GIVEN INFORMATION Start Marker

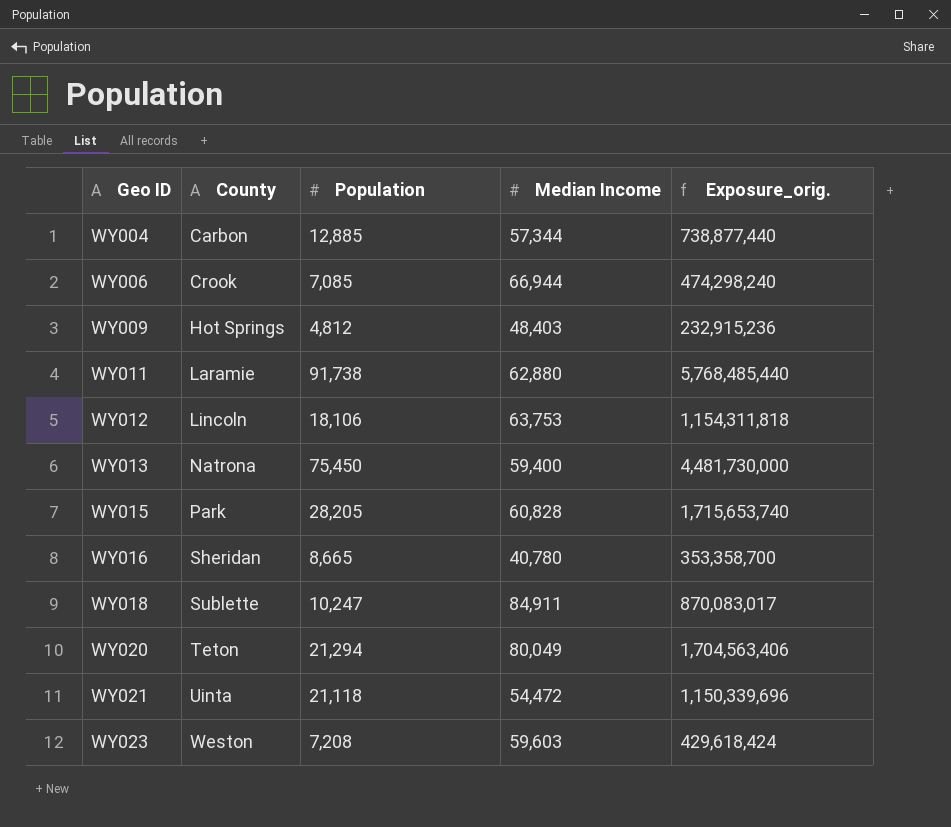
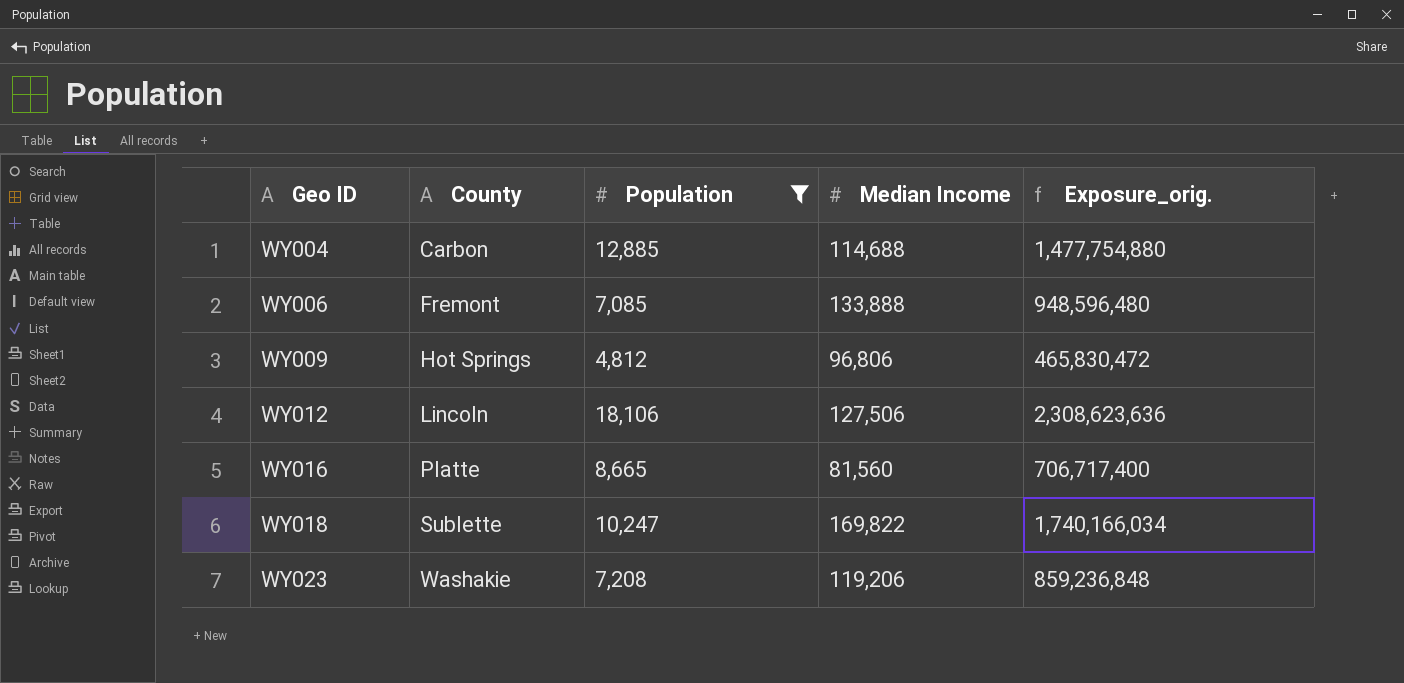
filter: none -> Population <= 18,106
WY004 | Median Income: 57,344 -> 114,688
WY004 | Exposure_orig.: 738,877,440 -> 1,477,754,880
WY006 | County: Crook -> Fremont
WY006 | Median Income: 66,944 -> 133,888
WY006 | Exposure_orig.: 474,298,240 -> 948,596,480
WY009 | Median Income: 48,403 -> 96,806
WY009 | Exposure_orig.: 232,915,236 -> 465,830,472
WY012 | Median Income: 63,753 -> 127,506
WY012 | Exposure_orig.: 1,154,311,818 -> 2,308,623,636
WY016 | County: Sheridan -> Platte
WY016 | Median Income: 40,780 -> 81,560
WY016 | Exposure_orig.: 353,358,700 -> 706,717,400
WY018 | Median Income: 84,911 -> 169,822
WY018 | Exposure_orig.: 870,083,017 -> 1,740,166,034
WY023 | County: Weston -> Washakie
WY023 | Median Income: 59,603 -> 119,206
WY023 | Exposure_orig.: 429,618,424 -> 859,236,848

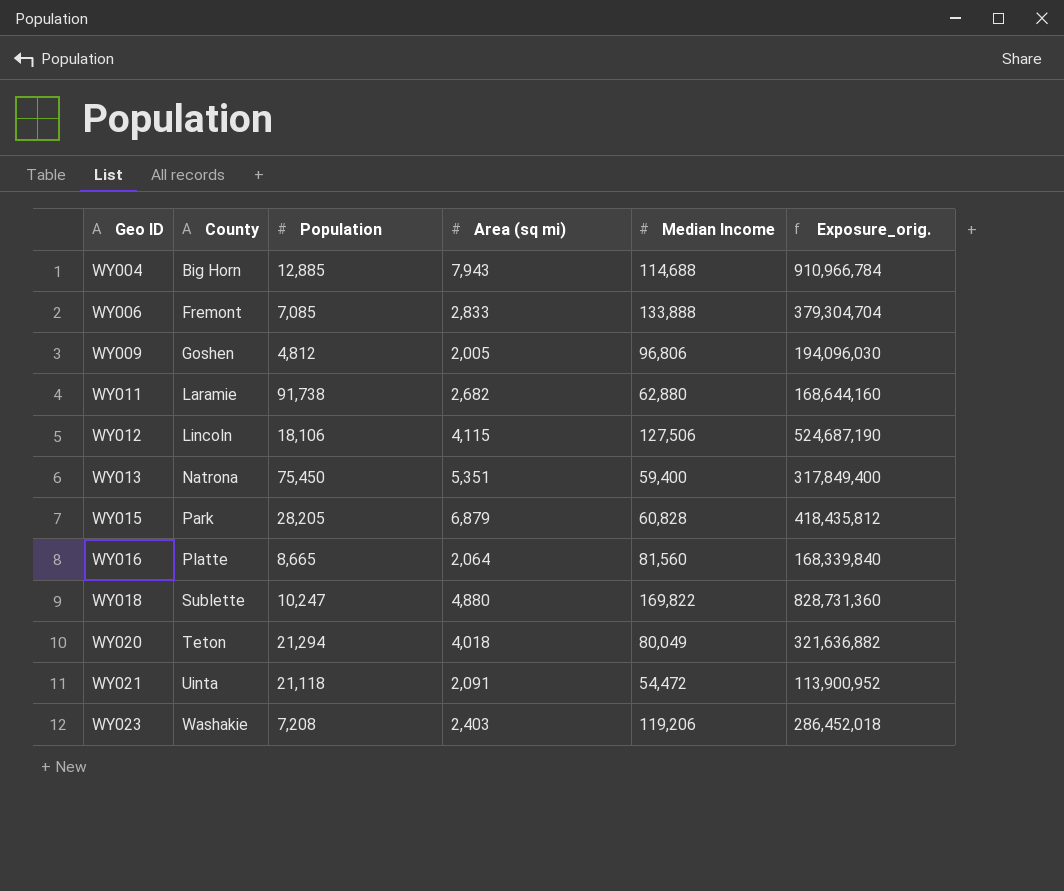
filter: Population <= 18,106 -> none
column Area (sq mi) | position: none -> 4
column Exposure_orig. | formula: [Population] * [Median Income] -> [Area (sq mi)] * [Median Income]
WY004 | County: Carbon -> Big Horn
WY009 | County: Hot Springs -> Goshen

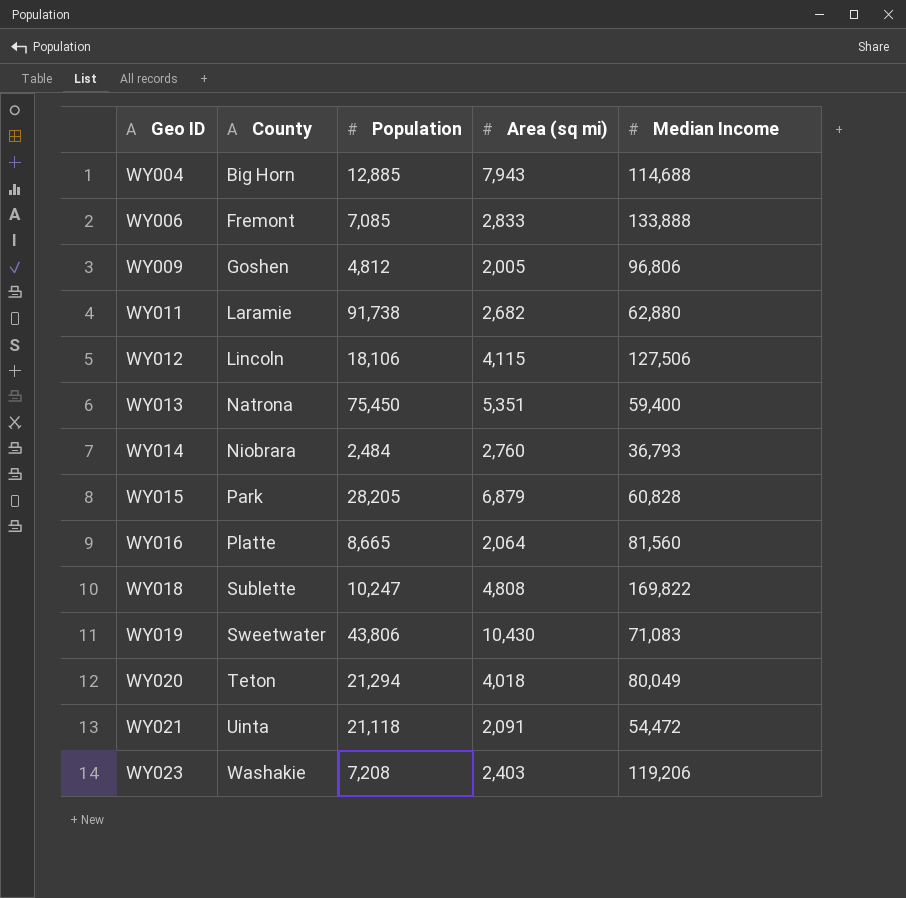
column Exposure_orig. | formula: [Area (sq mi)] * [Median Income] -> none
row WY014: none -> Niobrara | 2,484 | 2,760 | 36,793
WY018 | Area (sq mi): 4,880 -> 4,808
row WY019: none -> Sweetwater | 43,806 | 10,430 | 71,083

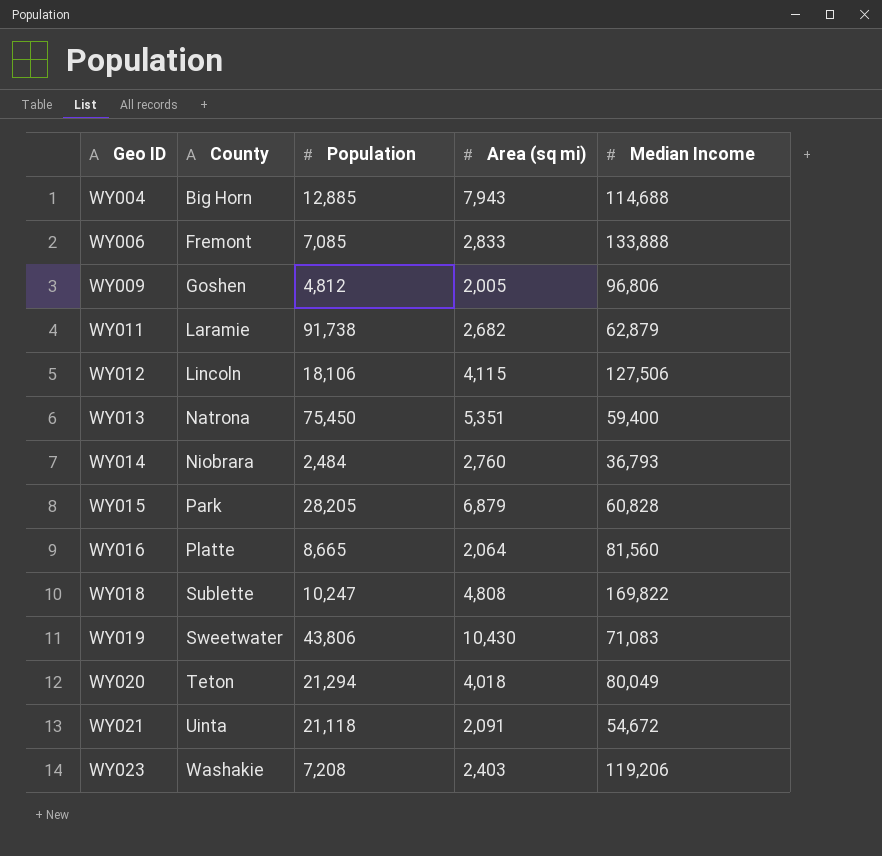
WY011 | Median Income: 62,880 -> 62,879
WY021 | Median Income: 54,472 -> 54,672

GIVEN INFORMATION End Marker

* PROBLEM REQUIREMENTS *
Copy exactly the lines that run from the line containing "column Exposure_orig. | formula: [Population]" to the end of the data, keeping both end lines and dropping every picture.

* SOLUTION BELOW *
column Exposure_orig. | formula: [Population] * [Median Income] -> [Area (sq mi)] * [Median Income]
WY004 | County: Carbon -> Big Horn
WY009 | County: Hot Springs -> Goshen

column Exposure_orig. | formula: [Area (sq mi)] * [Median Income] -> none
row WY014: none -> Niobrara | 2,484 | 2,760 | 36,793
WY018 | Area (sq mi): 4,880 -> 4,808
row WY019: none -> Sweetwater | 43,806 | 10,430 | 71,083

WY011 | Median Income: 62,880 -> 62,879
WY021 | Median Income: 54,472 -> 54,672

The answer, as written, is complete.